Oftedal Construction is an employee-owned company with offices in Casper and Miles City, Montana. In its more than 50 years of existence — among thousands of employees and “millions and millions of manhours” — Oftedal has had three fatalities, McDonald said.

He characterized the Chief Joseph Joseph slide repair work as a medium-sized job for the company, which handles projects that range in the tens of millions of dollars.

Personnel from West Park Hospital, the Cody Volunteer Fire Department, the sheriff’s office, the highway patrol and Park County Search and Rescue responded to Friday’s crash.

Members of search and rescue's high-angle rope rescue team rappelled down the 45-degree face of the gorge to reach the wreckage of the haul truck, said Lance Mathess, a spokesman for the sheriff's office.
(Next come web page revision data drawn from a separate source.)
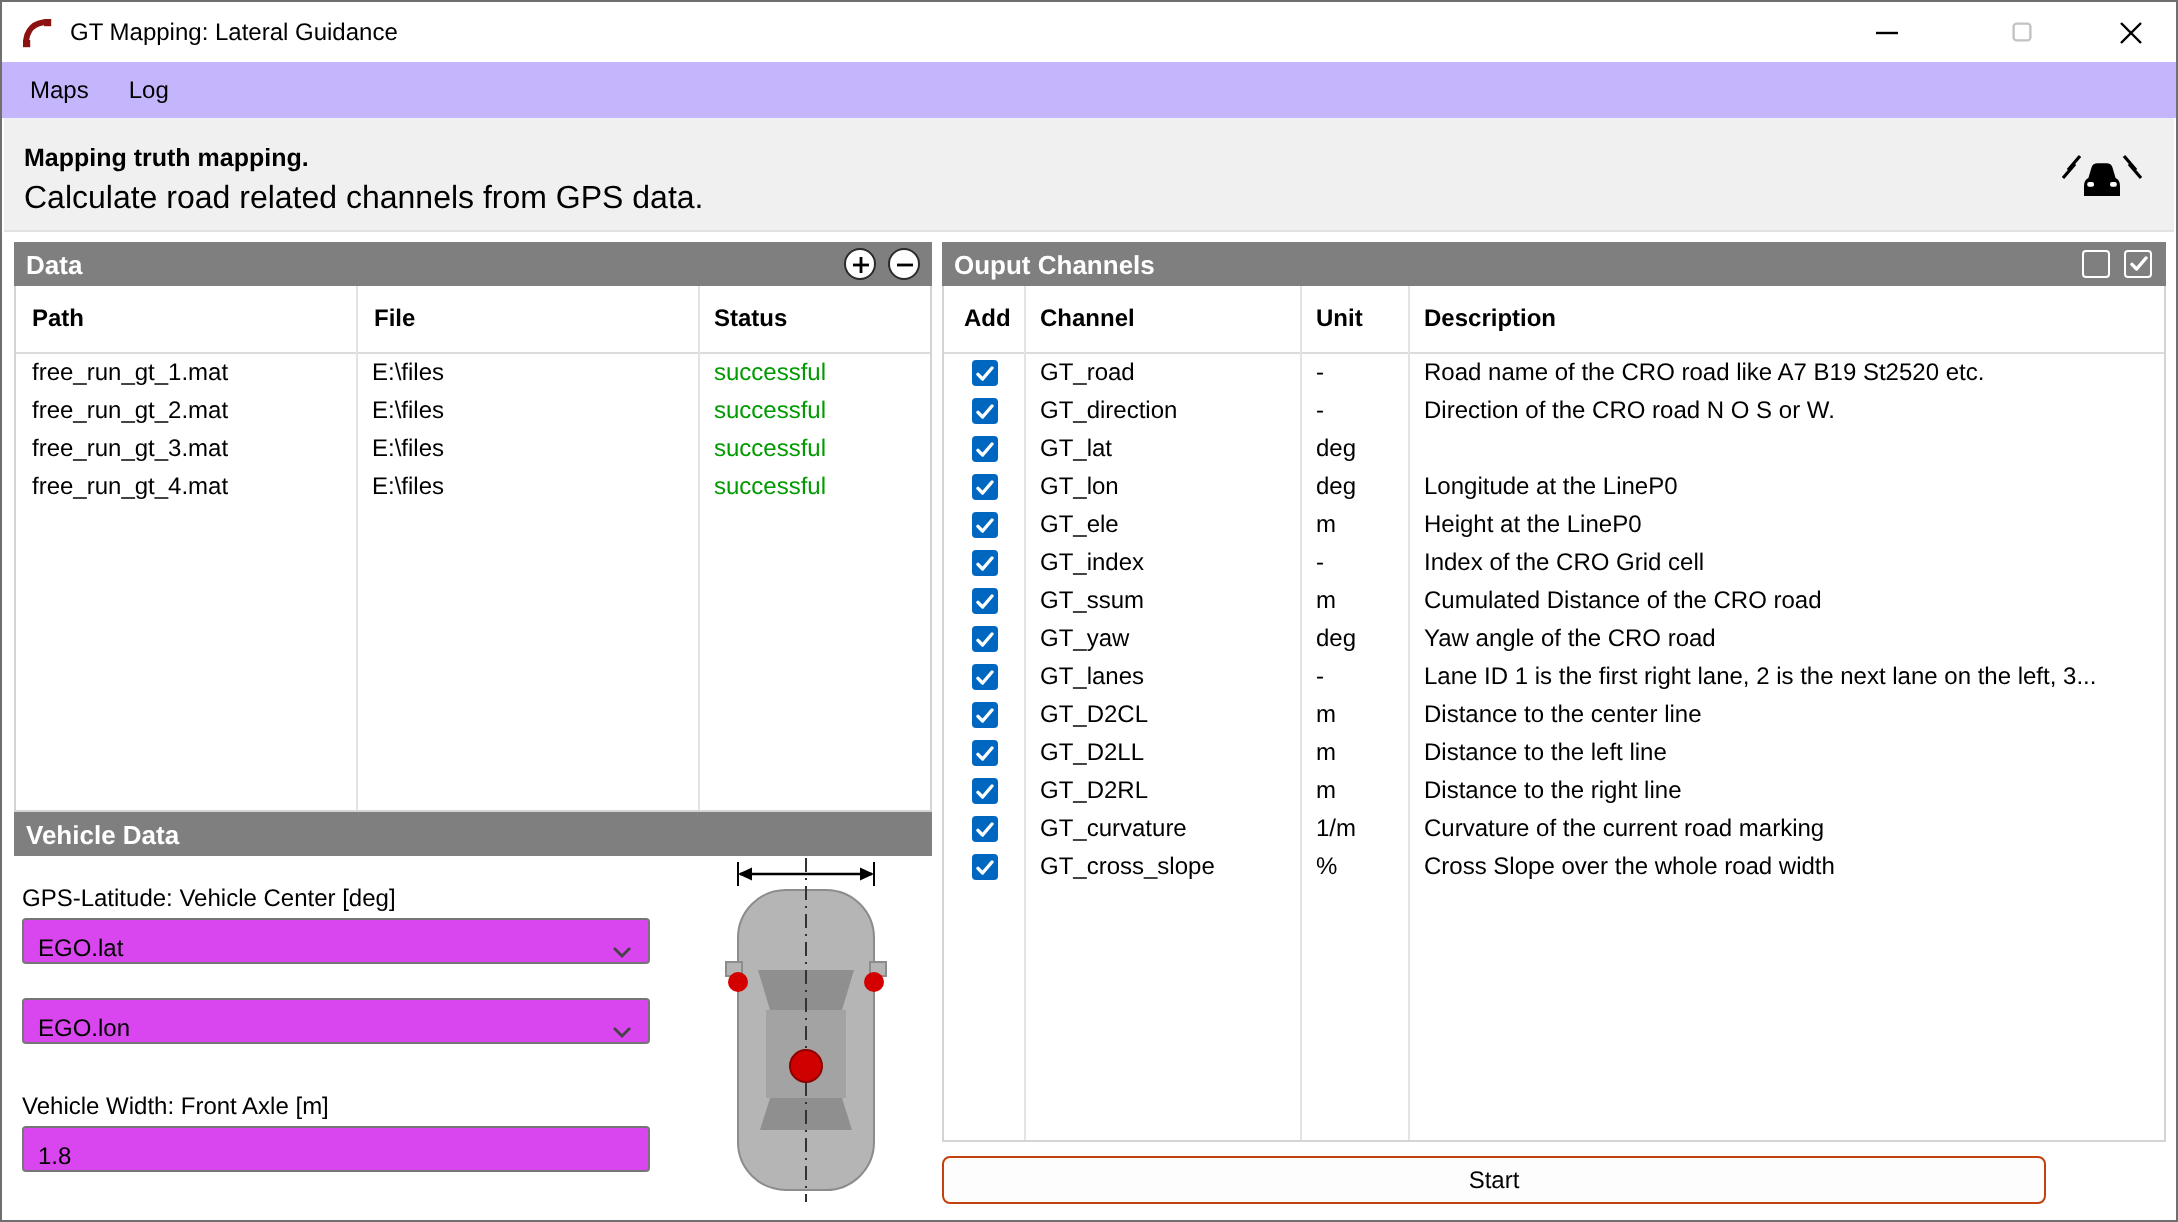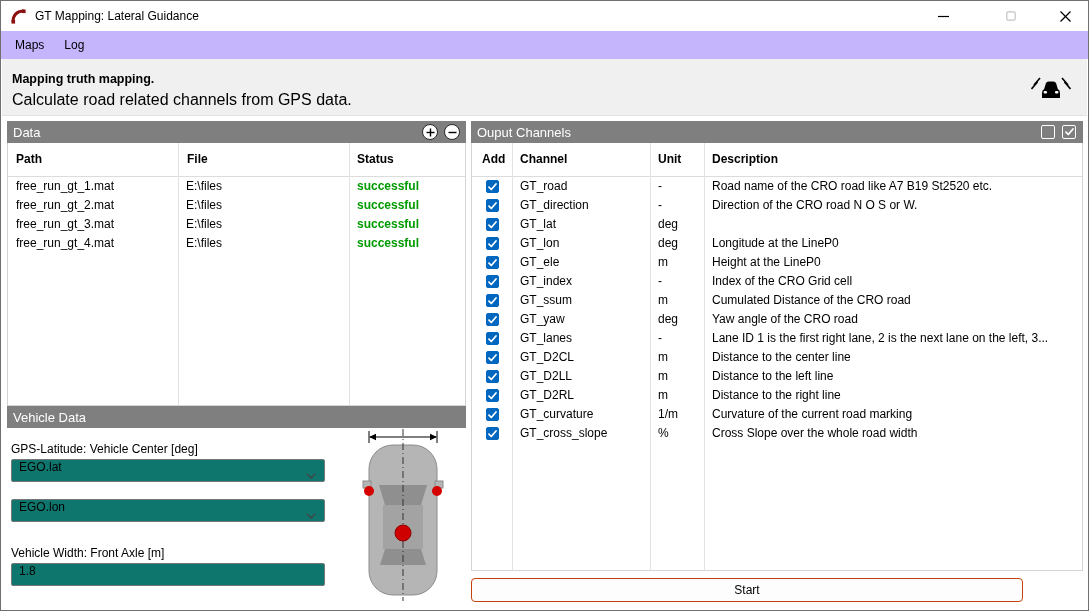"Data" .panel-header { font-weight: normal -> bold }
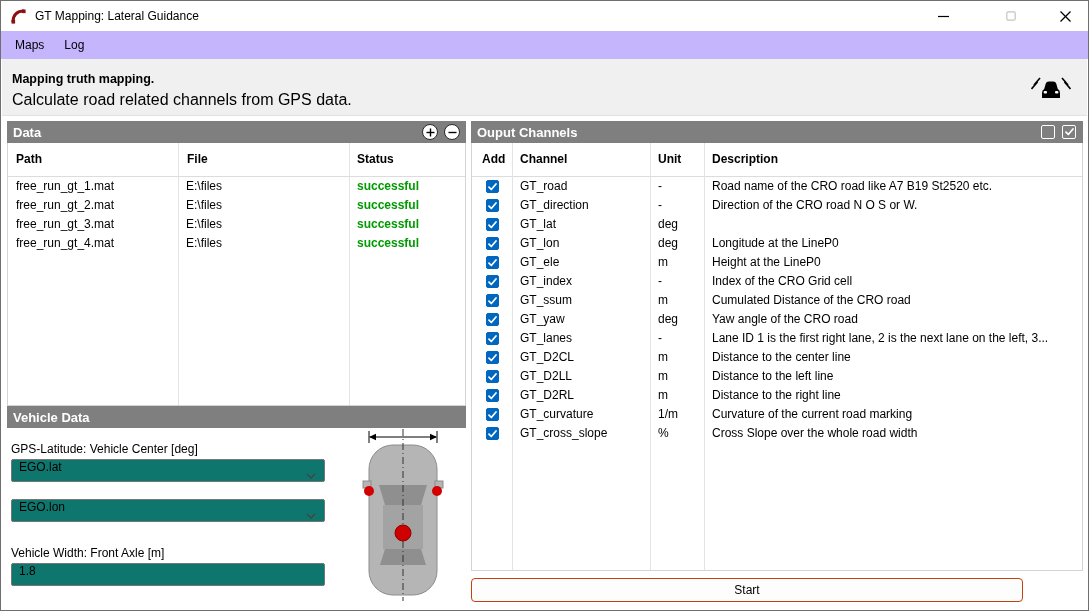"successful" .ok { font-weight: bold -> normal }
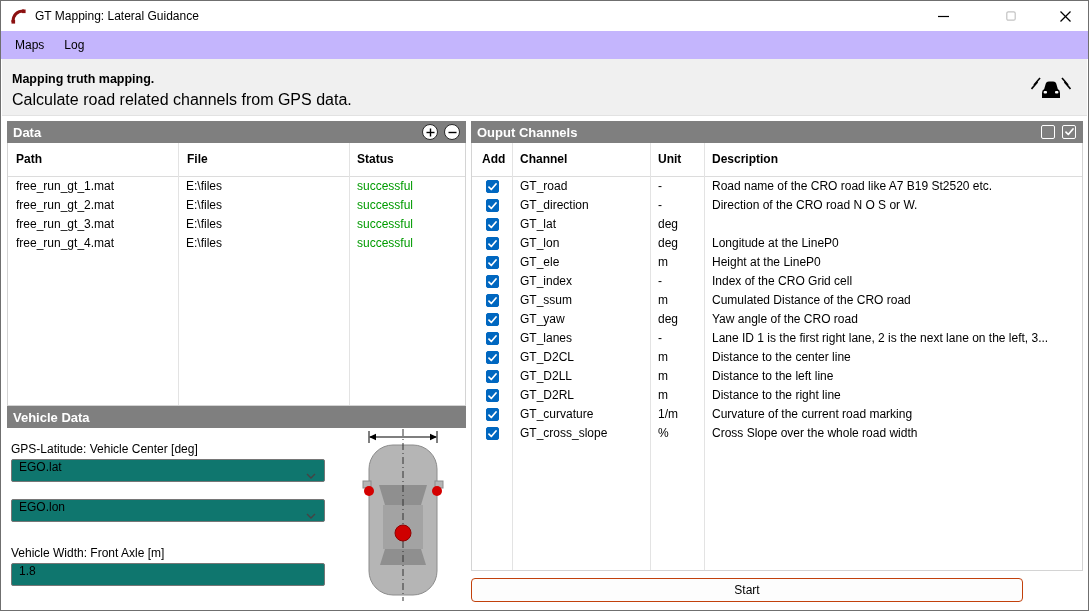"EGO.lat" .combo,.textbox { align-items: flex-start -> flex-end; background: #0f766e -> #d946ef }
“With the help of other first responders who had earlier hiked into the drainage, they were able to extricate the victim and through the use of a powered winch, the rope rescue team brought the victim up and out of the crash site,” Mathess said. He said the team worked through the night, finishing up around 5 a.m.

It was the third fatal crash in Park County in less than three weeks; two drivers died in the Powell area in late September and early October.

Power, the coroner, praised the many agencies who’ve responded to those incidents and others, saying the general public has no idea how valuable the local first responders are.

“Thank God for their willingness to volunteer and be a part of what they do,” he said, adding, “These people are just ... they’re so valuable to our county and our state and our country that, my goodness, people just don’t realize what they do.”

Editor's note: This version of the story corrects Frankenberry's name.